(Code change snippets)
----

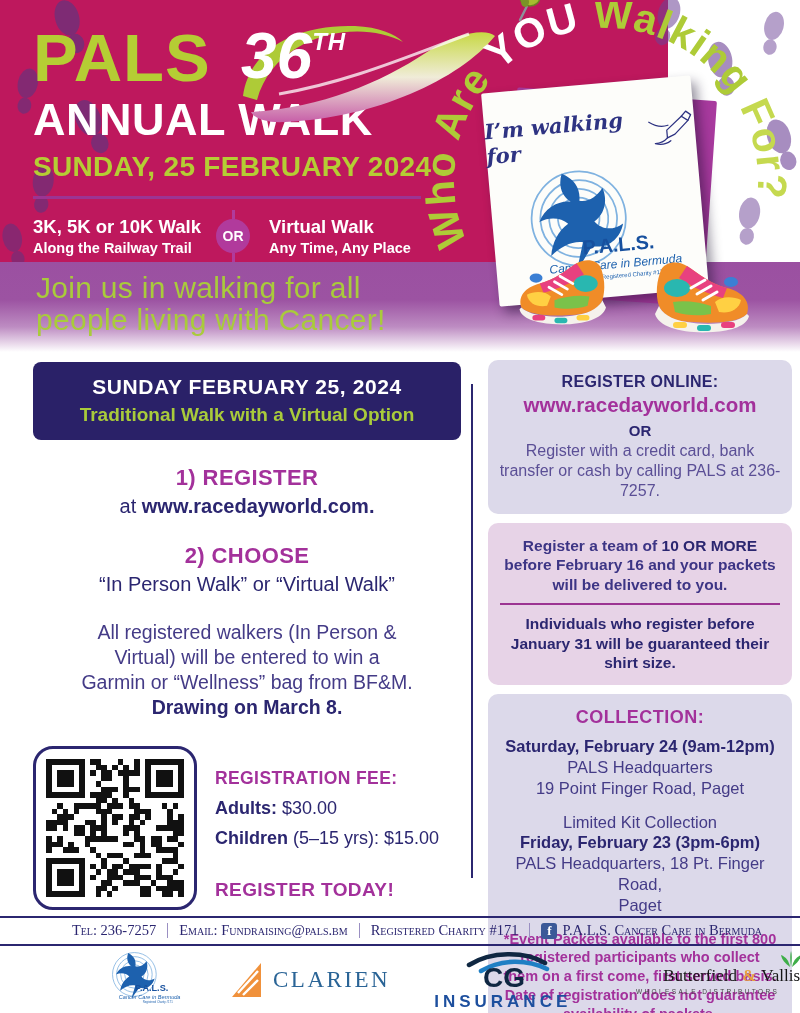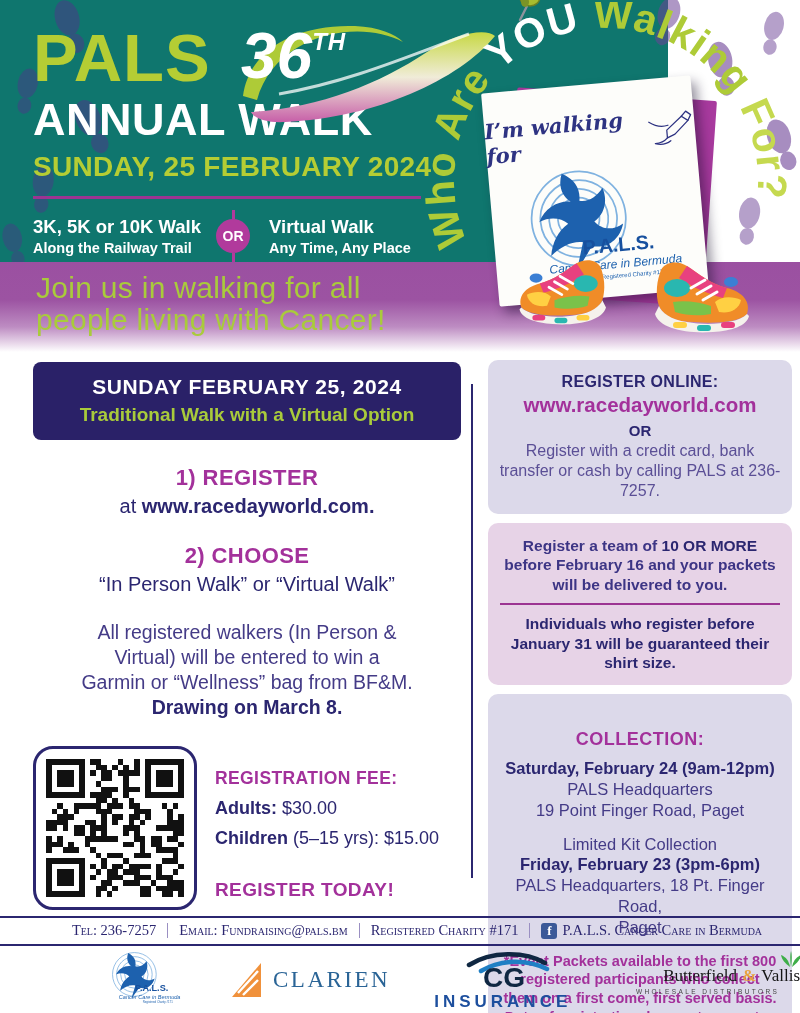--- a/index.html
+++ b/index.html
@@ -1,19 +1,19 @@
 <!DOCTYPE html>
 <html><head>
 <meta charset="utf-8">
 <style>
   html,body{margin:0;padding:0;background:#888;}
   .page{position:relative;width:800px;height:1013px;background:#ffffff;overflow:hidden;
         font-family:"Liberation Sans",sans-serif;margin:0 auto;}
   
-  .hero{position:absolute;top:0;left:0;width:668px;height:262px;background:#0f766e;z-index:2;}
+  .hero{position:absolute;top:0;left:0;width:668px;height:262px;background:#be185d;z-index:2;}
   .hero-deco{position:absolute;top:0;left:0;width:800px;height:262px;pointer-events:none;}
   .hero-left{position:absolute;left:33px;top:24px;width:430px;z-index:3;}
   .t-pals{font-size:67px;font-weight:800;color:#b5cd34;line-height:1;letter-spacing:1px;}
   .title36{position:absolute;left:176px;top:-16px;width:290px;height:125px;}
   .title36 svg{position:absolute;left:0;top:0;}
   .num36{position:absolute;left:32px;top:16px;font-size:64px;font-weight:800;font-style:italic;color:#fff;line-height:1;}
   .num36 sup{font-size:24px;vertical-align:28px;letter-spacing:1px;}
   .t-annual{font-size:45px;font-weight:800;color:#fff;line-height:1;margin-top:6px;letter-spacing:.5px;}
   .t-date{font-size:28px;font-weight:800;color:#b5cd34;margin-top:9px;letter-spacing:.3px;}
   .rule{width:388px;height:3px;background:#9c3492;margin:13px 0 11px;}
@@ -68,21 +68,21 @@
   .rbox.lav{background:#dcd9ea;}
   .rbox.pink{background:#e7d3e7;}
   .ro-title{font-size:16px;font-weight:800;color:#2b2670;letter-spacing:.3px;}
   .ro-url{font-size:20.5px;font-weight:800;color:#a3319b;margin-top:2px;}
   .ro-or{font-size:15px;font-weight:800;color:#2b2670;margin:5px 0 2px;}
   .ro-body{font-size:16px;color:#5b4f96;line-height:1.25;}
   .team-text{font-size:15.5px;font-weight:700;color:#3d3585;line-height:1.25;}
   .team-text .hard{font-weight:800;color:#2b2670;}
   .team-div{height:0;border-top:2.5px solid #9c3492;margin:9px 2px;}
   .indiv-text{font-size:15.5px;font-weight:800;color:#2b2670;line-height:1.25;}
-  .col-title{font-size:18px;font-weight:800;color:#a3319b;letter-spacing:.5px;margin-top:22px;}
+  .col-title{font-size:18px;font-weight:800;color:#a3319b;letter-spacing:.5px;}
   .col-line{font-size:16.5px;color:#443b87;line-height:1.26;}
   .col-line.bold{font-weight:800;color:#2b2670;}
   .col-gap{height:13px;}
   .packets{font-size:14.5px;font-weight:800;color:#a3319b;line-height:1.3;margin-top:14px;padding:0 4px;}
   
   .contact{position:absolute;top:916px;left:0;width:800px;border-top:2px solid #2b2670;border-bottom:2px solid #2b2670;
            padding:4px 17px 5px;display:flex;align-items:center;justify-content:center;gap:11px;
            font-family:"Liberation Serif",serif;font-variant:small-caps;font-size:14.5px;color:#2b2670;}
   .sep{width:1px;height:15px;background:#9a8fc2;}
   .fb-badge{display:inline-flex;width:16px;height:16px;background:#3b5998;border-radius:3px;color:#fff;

----

* [Goal of the exercise]: Return every line of the data above in which "solid" appears.

* [Task answer]:
   .team-div{height:0;border-top:2.5px solid #9c3492;margin:9px 2px;}
   .contact{position:absolute;top:916px;left:0;width:800px;border-top:2px solid #2b2670;border-bottom:2px solid #2b2670;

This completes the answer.